Your assignment.
Restate every line of the material below word for word, skipping the images.

Task input.
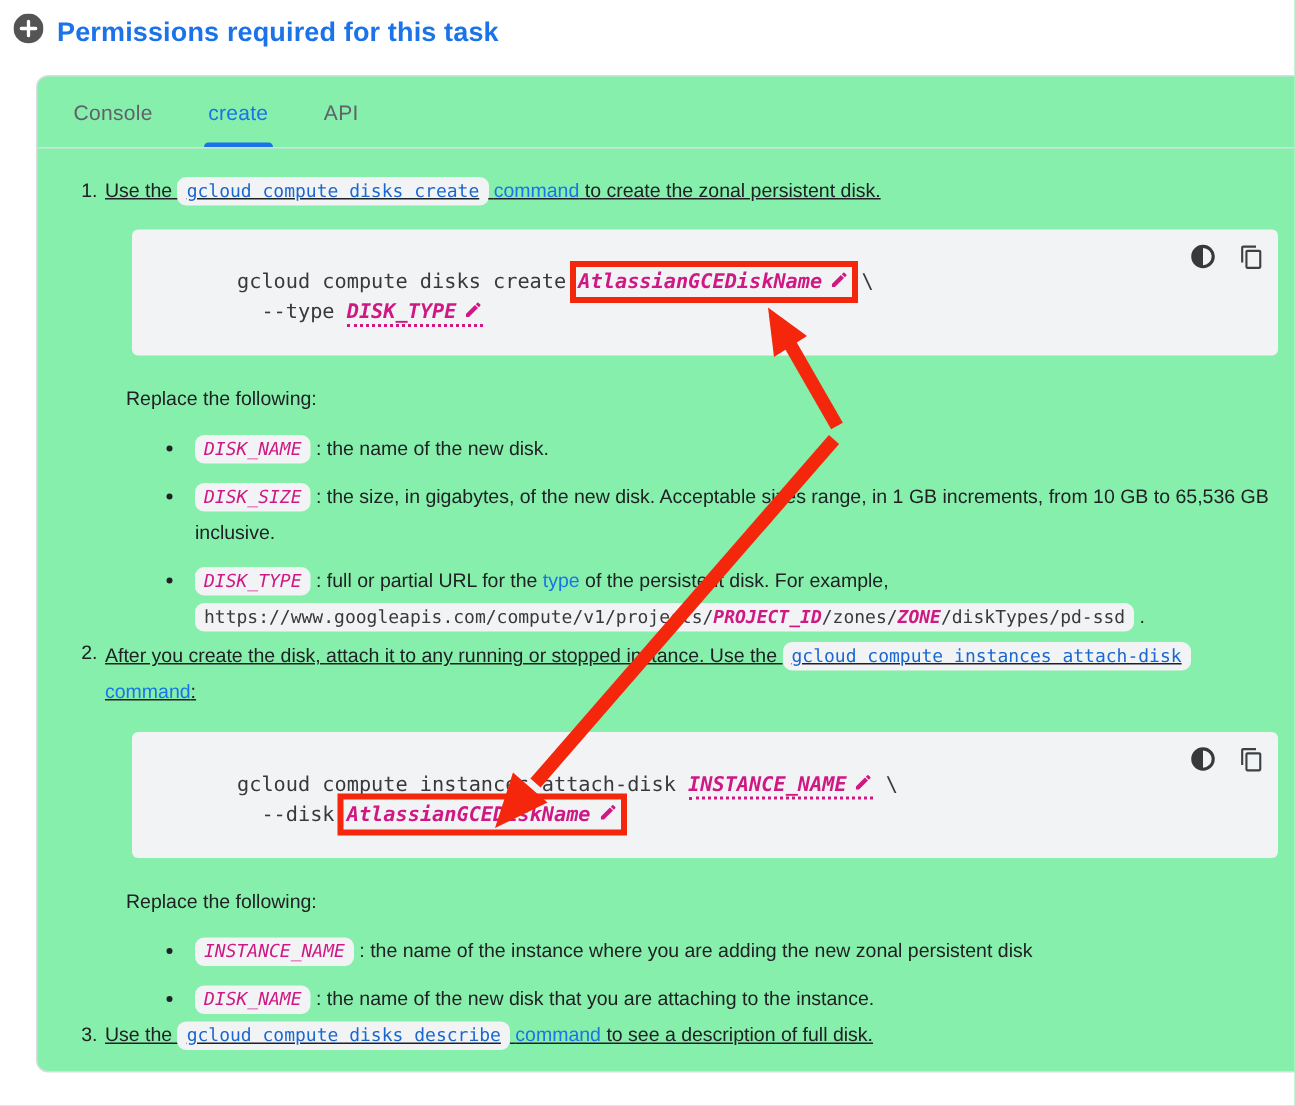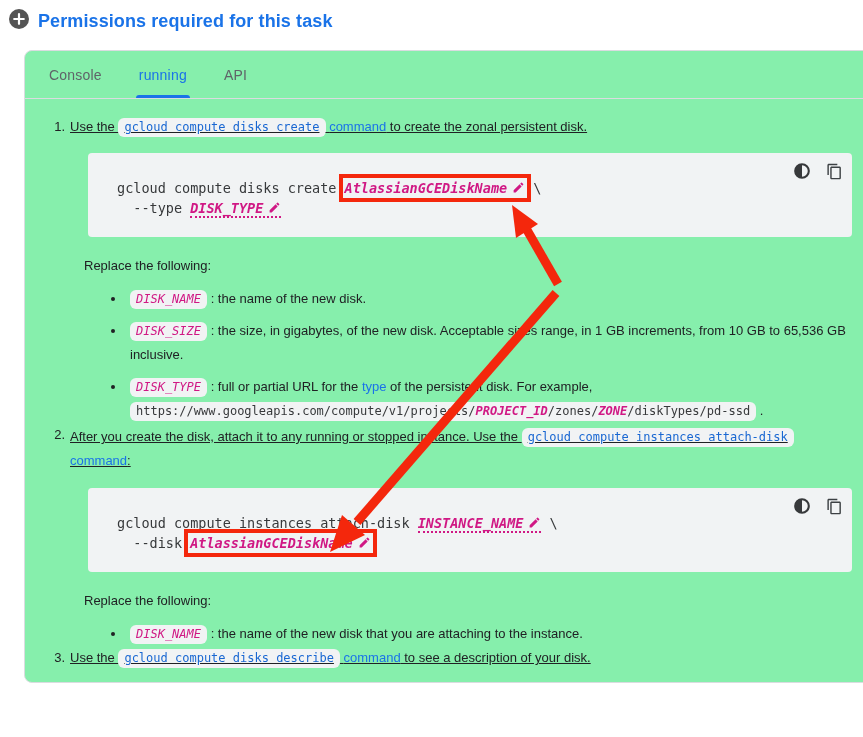--- a/index.html
+++ b/index.html
@@ -35,21 +35,21 @@
   .chip{font-family:"DejaVu Sans Mono",monospace;font-size:12px;background:var(--chip-bg);
         border-radius:6px;padding:2px 6px 3px;white-space:nowrap;}
   .chip-cmd{color:var(--code-blue);}
   .chip-ph{color:var(--pink);font-weight:normal;font-style:italic;}
   .chip-url{color:#37393b;}
   .ph-in{color:var(--pink);font-weight:bold;font-style:italic;margin-top:29px;}
   
   .codeblock{position:relative;background:var(--code-bg);border-radius:4px;
              margin:16px 0 0 18px;padding:25px 20px 19px 29px;}
   .codeline{font-family:"DejaVu Sans Mono",monospace;font-size:13.5px;line-height:20px;
-            white-space:pre;color:#37393b;}
+            white-space:pre;color:#37393b;margin-left:41px;}
   .ph{color:var(--pink);font-weight:bold;font-style:italic;white-space:nowrap;}
   .ph-u{border-bottom:2px dotted var(--pink);}
   .annot-box{outline:4px solid var(--annot-red);outline-offset:2px;}
   .pencil{display:inline-block;width:13px;height:13px;margin-left:5px;vertical-align:-1px;
           fill:var(--pink);cursor:pointer;}
   .code-toolbar{position:absolute;top:8px;right:8px;display:flex;gap:12px;}
   .icon-btn{width:20px;height:20px;display:flex;align-items:center;justify-content:center;cursor:pointer;}
   .icon-btn svg{fill:var(--icon);}
   
   .replace-heading{margin:20px 0 0 14px;line-height:17px;}
@@ -70,21 +70,21 @@
         <circle cx="10" cy="10" r="10" fill="#545454"></circle>
         <path d="M10 5.2v9.6M5.2 10h9.6" stroke="#fff" stroke-width="2.2" stroke-linecap="round"></path>
       </svg>
   </span>
   <span class="perm-label">Permissions required for this task</span>
 </div>
 
 <div class="card">
   <div class="tabs">
     <div class="tab">Console</div>
-    <div class="tab active">running</div>
+    <div class="tab active">create</div>
     <div class="tab">API</div>
   </div>
 
   <div class="content">
 
     <div class="step">
       <div class="step-num">1.</div>
       <div class="step-body">
         <div class="step-text">
           <span>Use the </span><code class="chip chip-cmd">gcloud compute disks create</code><span> </span><a class="link">command</a><span> to create the zonal persistent disk.</span>
@@ -150,30 +150,31 @@
                   <path d="M3 17.25V21h3.75L17.81 9.94l-3.75-3.75L3 17.25zM20.71 7.04c.39-.39.39-1.02 0-1.41l-2.34-2.34a.9959.9959 0 0 0-1.41 0l-1.83 1.83 3.75 3.75 1.83-1.83z"></path>
                 </svg></span><span> \</span></div>
           <div class="codeline"><span>  --disk </span><span class="ph annot-box"><span>AtlassianGCEDiskName</span><svg class="pencil" viewBox="0 0 24 24">
                   <path d="M3 17.25V21h3.75L17.81 9.94l-3.75-3.75L3 17.25zM20.71 7.04c.39-.39.39-1.02 0-1.41l-2.34-2.34a.9959.9959 0 0 0-1.41 0l-1.83 1.83 3.75 3.75 1.83-1.83z"></path>
                 </svg></span><span></span></div>
         </div>
 
         <div class="replace-heading">Replace the following:</div>
 
         <ul class="bullets">
+          <li><code class="chip chip-ph">INSTANCE_NAME</code><span> : the name of the instance where you are adding the new zonal persistent disk</span></li>
           <li><code class="chip chip-ph">DISK_NAME</code><span> : the name of the new disk that you are attaching to the instance.</span></li>
         </ul>
       </div>
     </div>
 
     <div class="step">
       <div class="step-num">3.</div>
       <div class="step-body">
         <div class="step-text">
-          <span>Use the </span><code class="chip chip-cmd">gcloud compute disks describe</code><span> </span><a class="link">command</a><span> to see a description of your disk.</span>
+          <span>Use the </span><code class="chip chip-cmd">gcloud compute disks describe</code><span> </span><a class="link">command</a><span> to see a description of full disk.</span>
         </div>
       </div>
     </div>
 
   </div>
 </div>
 
 <svg class="overlay" viewBox="0 0 863 737">
   <line x1="558" y1="284" x2="527" y2="230" stroke="var(--annot-red)" stroke-width="9"></line>
   <polygon points="512,205 538,224 516,238" fill="var(--annot-red)"></polygon>

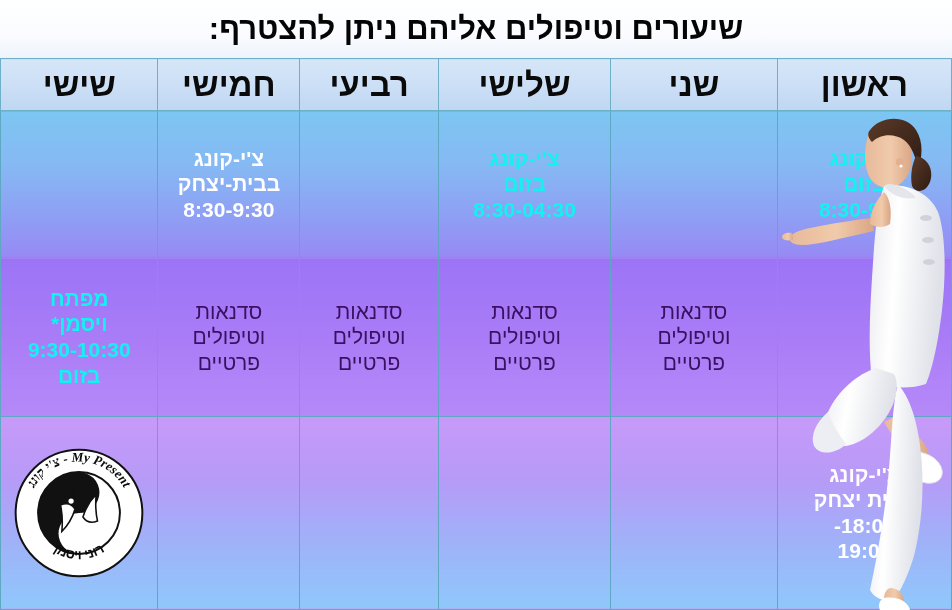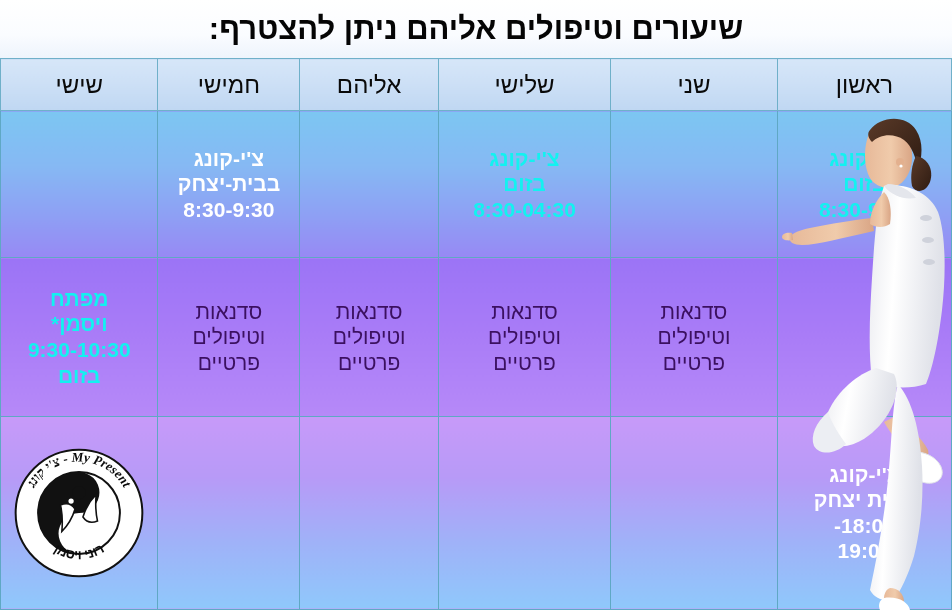--- a/index.html
+++ b/index.html
@@ -70,22 +70,22 @@
   col.c-thu  { width: 136px; }
   col.c-fri  { width: 151px; }
 
   
   .head-row th {
     height: 52px;
     background: linear-gradient(180deg, #d6e6f8 0%, #cde0f6 45%, #bfd7f2 100%);
     border-color: #6fb0c9;
   }
   .head-label {
-    font-size: 24px;
-    font-weight: normal;
+    font-size: 33px;
+    font-weight: bold;
     color: #0a0a0a;
     line-height: 1;
     margin-top: 28px;
   }
 
   
   .row1 td {
     height: 118px;
     background: linear-gradient(180deg, #7cc6f2 0%, #86b8f3 38%, #8e9ff4 72%, #9789f4 100%);
   }
@@ -179,21 +179,21 @@
         <th>
           <span class="head-label">ראשון</span>
         </th>
         <th>
           <span class="head-label">שני</span>
         </th>
         <th>
           <span class="head-label">שלישי</span>
         </th>
         <th>
-          <span class="head-label">אליהם</span>
+          <span class="head-label">רביעי</span>
         </th>
         <th>
           <span class="head-label">חמישי</span>
         </th>
         <th>
           <span class="head-label">שישי</span>
         </th>
       </tr>
     </thead>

Result.
--- a/index.html
+++ b/index.html
@@ -35,21 +35,21 @@
   .chip{font-family:"DejaVu Sans Mono",monospace;font-size:12px;background:var(--chip-bg);
         border-radius:6px;padding:2px 6px 3px;white-space:nowrap;}
   .chip-cmd{color:var(--code-blue);}
   .chip-ph{color:var(--pink);font-weight:normal;font-style:italic;}
   .chip-url{color:#37393b;}
   .ph-in{color:var(--pink);font-weight:bold;font-style:italic;margin-top:29px;}
   
   .codeblock{position:relative;background:var(--code-bg);border-radius:4px;
              margin:16px 0 0 18px;padding:25px 20px 19px 29px;}
   .codeline{font-family:"DejaVu Sans Mono",monospace;font-size:13.5px;line-height:20px;
-            white-space:pre;color:#37393b;}
+            white-space:pre;color:#37393b;margin-left:41px;}
   .ph{color:var(--pink);font-weight:bold;font-style:italic;white-space:nowrap;}
   .ph-u{border-bottom:2px dotted var(--pink);}
   .annot-box{outline:4px solid var(--annot-red);outline-offset:2px;}
   .pencil{display:inline-block;width:13px;height:13px;margin-left:5px;vertical-align:-1px;
           fill:var(--pink);cursor:pointer;}
   .code-toolbar{position:absolute;top:8px;right:8px;display:flex;gap:12px;}
   .icon-btn{width:20px;height:20px;display:flex;align-items:center;justify-content:center;cursor:pointer;}
   .icon-btn svg{fill:var(--icon);}
   
   .replace-heading{margin:20px 0 0 14px;line-height:17px;}
@@ -70,21 +70,21 @@
         <circle cx="10" cy="10" r="10" fill="#545454"></circle>
         <path d="M10 5.2v9.6M5.2 10h9.6" stroke="#fff" stroke-width="2.2" stroke-linecap="round"></path>
       </svg>
   </span>
   <span class="perm-label">Permissions required for this task</span>
 </div>
 
 <div class="card">
   <div class="tabs">
     <div class="tab">Console</div>
-    <div class="tab active">running</div>
+    <div class="tab active">create</div>
     <div class="tab">API</div>
   </div>
 
   <div class="content">
 
     <div class="step">
       <div class="step-num">1.</div>
       <div class="step-body">
         <div class="step-text">
           <span>Use the </span><code class="chip chip-cmd">gcloud compute disks create</code><span> </span><a class="link">command</a><span> to create the zonal persistent disk.</span>
@@ -150,30 +150,31 @@
                   <path d="M3 17.25V21h3.75L17.81 9.94l-3.75-3.75L3 17.25zM20.71 7.04c.39-.39.39-1.02 0-1.41l-2.34-2.34a.9959.9959 0 0 0-1.41 0l-1.83 1.83 3.75 3.75 1.83-1.83z"></path>
                 </svg></span><span> \</span></div>
           <div class="codeline"><span>  --disk </span><span class="ph annot-box"><span>AtlassianGCEDiskName</span><svg class="pencil" viewBox="0 0 24 24">
                   <path d="M3 17.25V21h3.75L17.81 9.94l-3.75-3.75L3 17.25zM20.71 7.04c.39-.39.39-1.02 0-1.41l-2.34-2.34a.9959.9959 0 0 0-1.41 0l-1.83 1.83 3.75 3.75 1.83-1.83z"></path>
                 </svg></span><span></span></div>
         </div>
 
         <div class="replace-heading">Replace the following:</div>
 
         <ul class="bullets">
+          <li><code class="chip chip-ph">INSTANCE_NAME</code><span> : the name of the instance where you are adding the new zonal persistent disk</span></li>
           <li><code class="chip chip-ph">DISK_NAME</code><span> : the name of the new disk that you are attaching to the instance.</span></li>
         </ul>
       </div>
     </div>
 
     <div class="step">
       <div class="step-num">3.</div>
       <div class="step-body">
         <div class="step-text">
-          <span>Use the </span><code class="chip chip-cmd">gcloud compute disks describe</code><span> </span><a class="link">command</a><span> to see a description of your disk.</span>
+          <span>Use the </span><code class="chip chip-cmd">gcloud compute disks describe</code><span> </span><a class="link">command</a><span> to see a description of full disk.</span>
         </div>
       </div>
     </div>
 
   </div>
 </div>
 
 <svg class="overlay" viewBox="0 0 863 737">
   <line x1="558" y1="284" x2="527" y2="230" stroke="var(--annot-red)" stroke-width="9"></line>
   <polygon points="512,205 538,224 516,238" fill="var(--annot-red)"></polygon>

--- a/index.html
+++ b/index.html
@@ -70,22 +70,22 @@
   col.c-thu  { width: 136px; }
   col.c-fri  { width: 151px; }
 
   
   .head-row th {
     height: 52px;
     background: linear-gradient(180deg, #d6e6f8 0%, #cde0f6 45%, #bfd7f2 100%);
     border-color: #6fb0c9;
   }
   .head-label {
-    font-size: 24px;
-    font-weight: normal;
+    font-size: 33px;
+    font-weight: bold;
     color: #0a0a0a;
     line-height: 1;
     margin-top: 28px;
   }
 
   
   .row1 td {
     height: 118px;
     background: linear-gradient(180deg, #7cc6f2 0%, #86b8f3 38%, #8e9ff4 72%, #9789f4 100%);
   }
@@ -179,21 +179,21 @@
         <th>
           <span class="head-label">ראשון</span>
         </th>
         <th>
           <span class="head-label">שני</span>
         </th>
         <th>
           <span class="head-label">שלישי</span>
         </th>
         <th>
-          <span class="head-label">אליהם</span>
+          <span class="head-label">רביעי</span>
         </th>
         <th>
           <span class="head-label">חמישי</span>
         </th>
         <th>
           <span class="head-label">שישי</span>
         </th>
       </tr>
     </thead>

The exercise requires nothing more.